You should use the GET method when your form is, well, getting something off the server and not actually changing anything.  For example, the form for a search engine should use GET, since searching a Web site should not be changing anything that the client might care about, and bookmarking or caching the results of a search-engine query is just as useful as bookmarking or caching a static HTML page.
Johann Gomes (johanngomes at gmail dot com)
6 years ago
Also, don't ever use GET method in a form that capture passwords and other things that are meant to be hidden.
wojciech dot fornal at gmail dot com
2 years ago
@sethg at ropine dot com

You're partially right. For many people, the difference between POST/GET is about whether data is sent as a URL query (GET) or as a HTTP request payload together with headers (POST) and in most cases it is used so with regards to that.

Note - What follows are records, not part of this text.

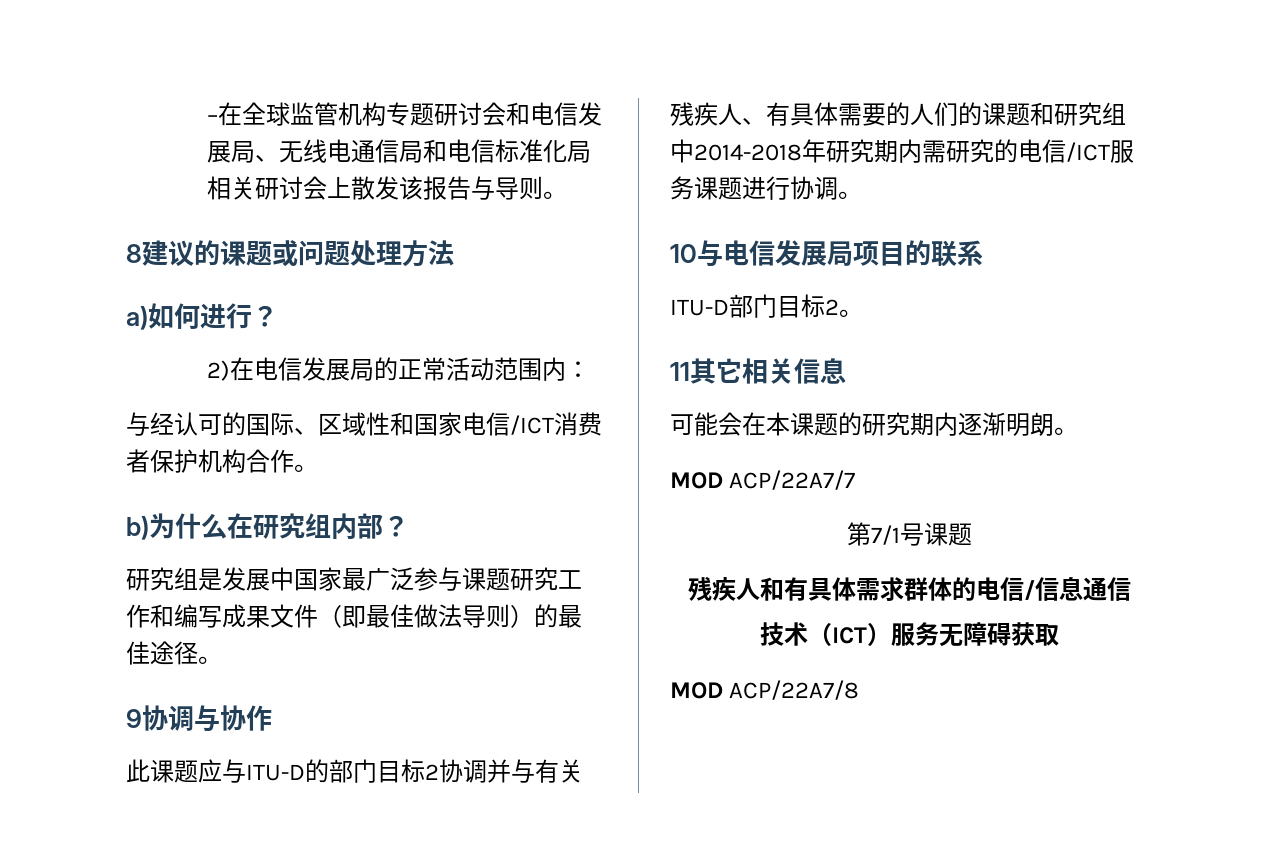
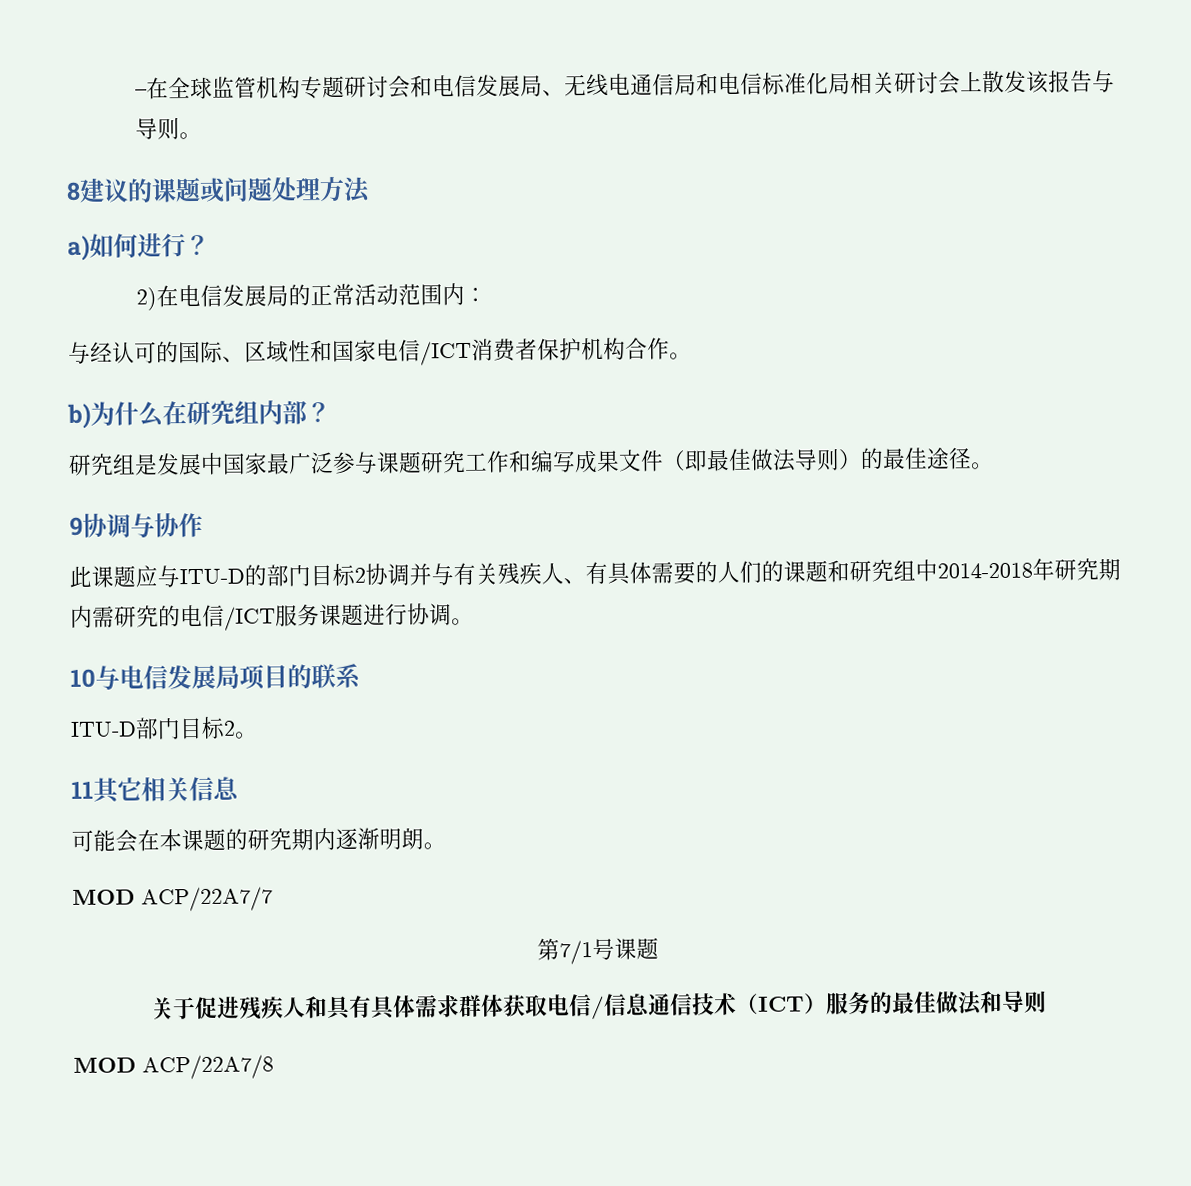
- 残疾人和有具体需求群体的电信/信息通信
- 技术（ICT）服务无障碍获取
+ 关于促进残疾人和具有具体需求群体获取电信/信息通信技术（ICT）服务的最佳做法和导则

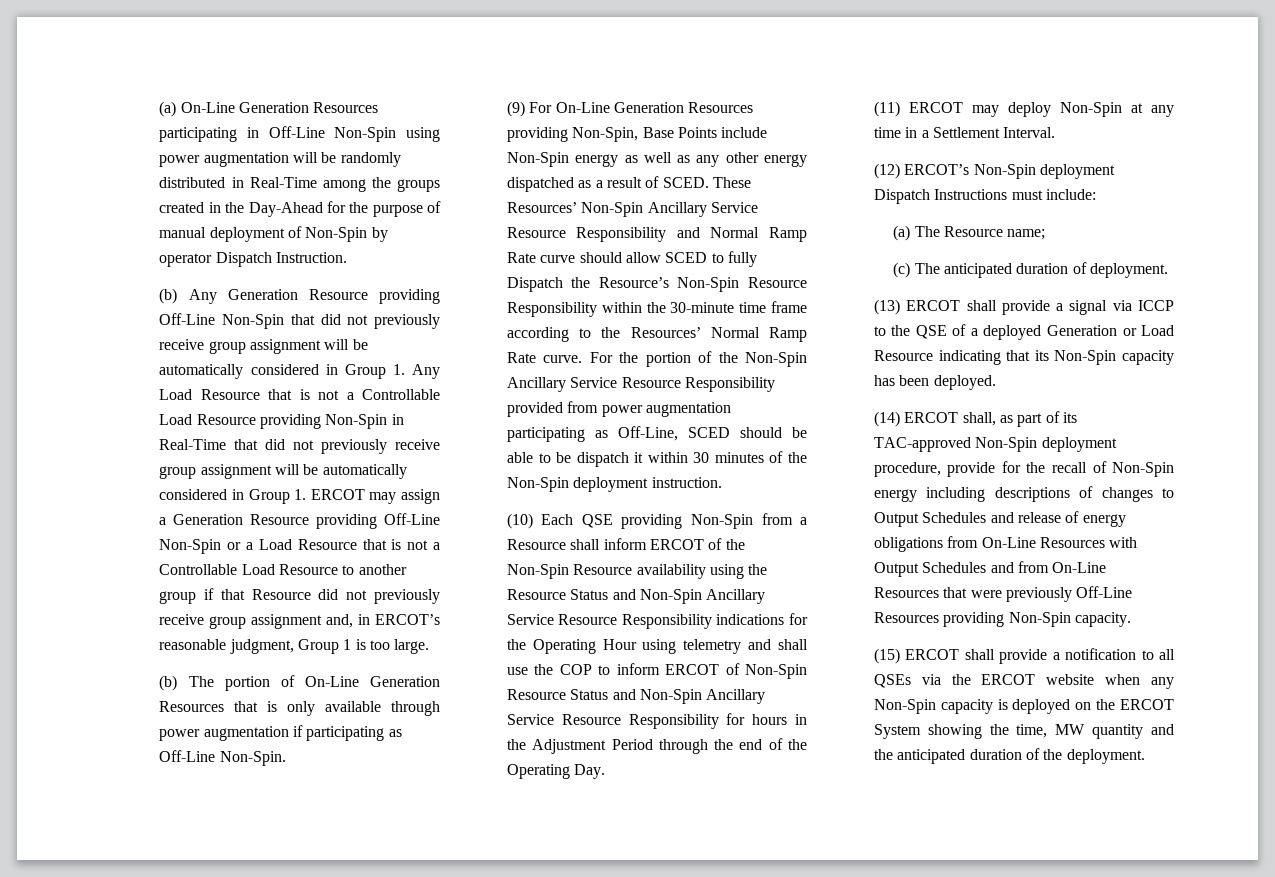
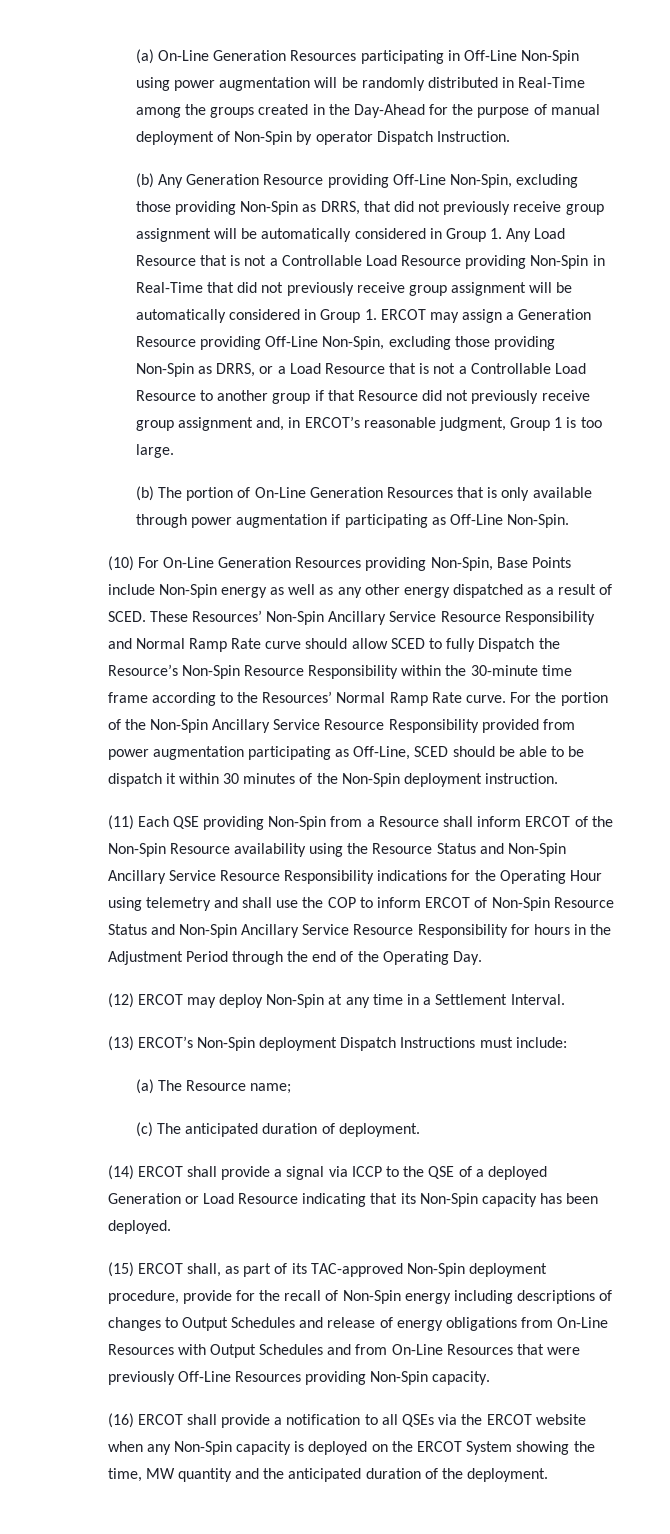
- (b) Any Generation Resource providing Off-Line Non-Spin that did not previously receive group assignment will be automatically considered in Group 1. Any Load Resource that is not a Controllable Load Resource providing Non-Spin in Real-Time that did not previously receive group assignment will be automatically considered in Group 1. ERCOT may assign a Generation Resource providing Off-Line Non-Spin or a Load Resource that is not a Controllable Load Resource to another group if that Resource did not previously receive group assignment and, in ERCOT’s reasonable judgment, Group 1 is too large.
+ (b) Any Generation Resource providing Off-Line Non-Spin, excluding those providing Non-Spin as DRRS, that did not previously receive group assignment will be automatically considered in Group 1. Any Load Resource that is not a Controllable Load Resource providing Non-Spin in Real-Time that did not previously receive group assignment will be automatically considered in Group 1. ERCOT may assign a Generation Resource providing Off-Line Non-Spin, excluding those providing Non-Spin as DRRS, or a Load Resource that is not a Controllable Load Resource to another group if that Resource did not previously receive group assignment and, in ERCOT’s reasonable judgment, Group 1 is too large.
- (9) For On-Line Generation Resources providing Non-Spin, Base Points include Non-Spin energy as well as any other energy dispatched as a result of SCED.
+ (10) For On-Line Generation Resources providing Non-Spin, Base Points include Non-Spin energy as well as any other energy dispatched as a result of SCED.
- (10) Each QSE providing Non-Spin from a Resource shall inform ERCOT of the Non-Spin Resource availability using the Resource Status and Non-Spin Ancillary Service Resource Responsibility indications for the Operating Hour using telemetry and shall use the COP to inform ERCOT of Non-Spin Resource Status and Non-Spin Ancillary Service Resource Responsibility for hours in the Adjustment Period through the end of the Operating Day.
+ (11) Each QSE providing Non-Spin from a Resource shall inform ERCOT of the Non-Spin Resource availability using the Resource Status and Non-Spin Ancillary Service Resource Responsibility indications for the Operating Hour using telemetry and shall use the COP to inform ERCOT of Non-Spin Resource Status and Non-Spin Ancillary Service Resource Responsibility for hours in the Adjustment Period through the end of the Operating Day.
- (11) ERCOT may deploy Non-Spin at any time in a Settlement Interval.
+ (12) ERCOT may deploy Non-Spin at any time in a Settlement Interval.
- (12) ERCOT’s Non-Spin deployment Dispatch Instructions must include:
+ (13) ERCOT’s Non-Spin deployment Dispatch Instructions must include:
- (13) ERCOT shall provide a signal via ICCP to the QSE of a deployed Generation or Load Resource indicating that its Non-Spin capacity has been deployed.
+ (14) ERCOT shall provide a signal via ICCP to the QSE of a deployed Generation or Load Resource indicating that its Non-Spin capacity has been deployed.
- (14) ERCOT shall, as part of its TAC-approved Non-Spin deployment procedure, provide for the recall of Non-Spin energy including descriptions of changes to Output Schedules and release of energy obligations from On-Line Resources with Output Schedules and from On-Line Resources that were previously Off-Line Resources providing Non-Spin capacity.
+ (15) ERCOT shall, as part of its TAC-approved Non-Spin deployment procedure, provide for the recall of Non-Spin energy including descriptions of changes to Output Schedules and release of energy obligations from On-Line Resources with Output Schedules and from On-Line Resources that were previously Off-Line Resources providing Non-Spin capacity.
- (15) ERCOT shall provide a notification to all QSEs via the ERCOT website when any Non-Spin capacity is deployed on the ERCOT System showing the time, MW quantity and the anticipated duration of the deployment.
+ (16) ERCOT shall provide a notification to all QSEs via the ERCOT website when any Non-Spin capacity is deployed on the ERCOT System showing the time, MW quantity and the anticipated duration of the deployment.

In case of forms the difference between GET and POST has more to do with convenience and the fact that both methods fit to certain use cases and not with the fact whether a some resource is created/changed on the server or not (eg. login forms use POST method mainly to not expose sensitive data in URL etc.). It all depends on the back-end implementation what really happens after GET or POST request is received.

GET is good if you want the request to be cacheable and/or bookmarkable. In most HTML form cases though, POST seems always better, especially when we deal with long data (eg. forum post).

To be strict about HTTP verbs, POST verb usually means creation of new resource while to update an existing resource, the PUT method is used (not applicable in case of HTML forms except some additional hidden "method" form fields).

Those who are not familiar with HTTP verbs shall dive into HTTP specs (RFC 2616, section "9 Method Definitions")  and read a bit about REST.
5 years ago
Just a reminder about security: the chosen HTTP request verb (e.g. POST, GET) does not necessarily make the request "secure". Any information that is not transmitted over an encrypted channel (using SSL, i.e. HTTPS) is transmitted in plan text.

For secure transport of sensitive/private information over HTTP consider using SSL as this prevents eve's dropping of the information transmitted over HTTP.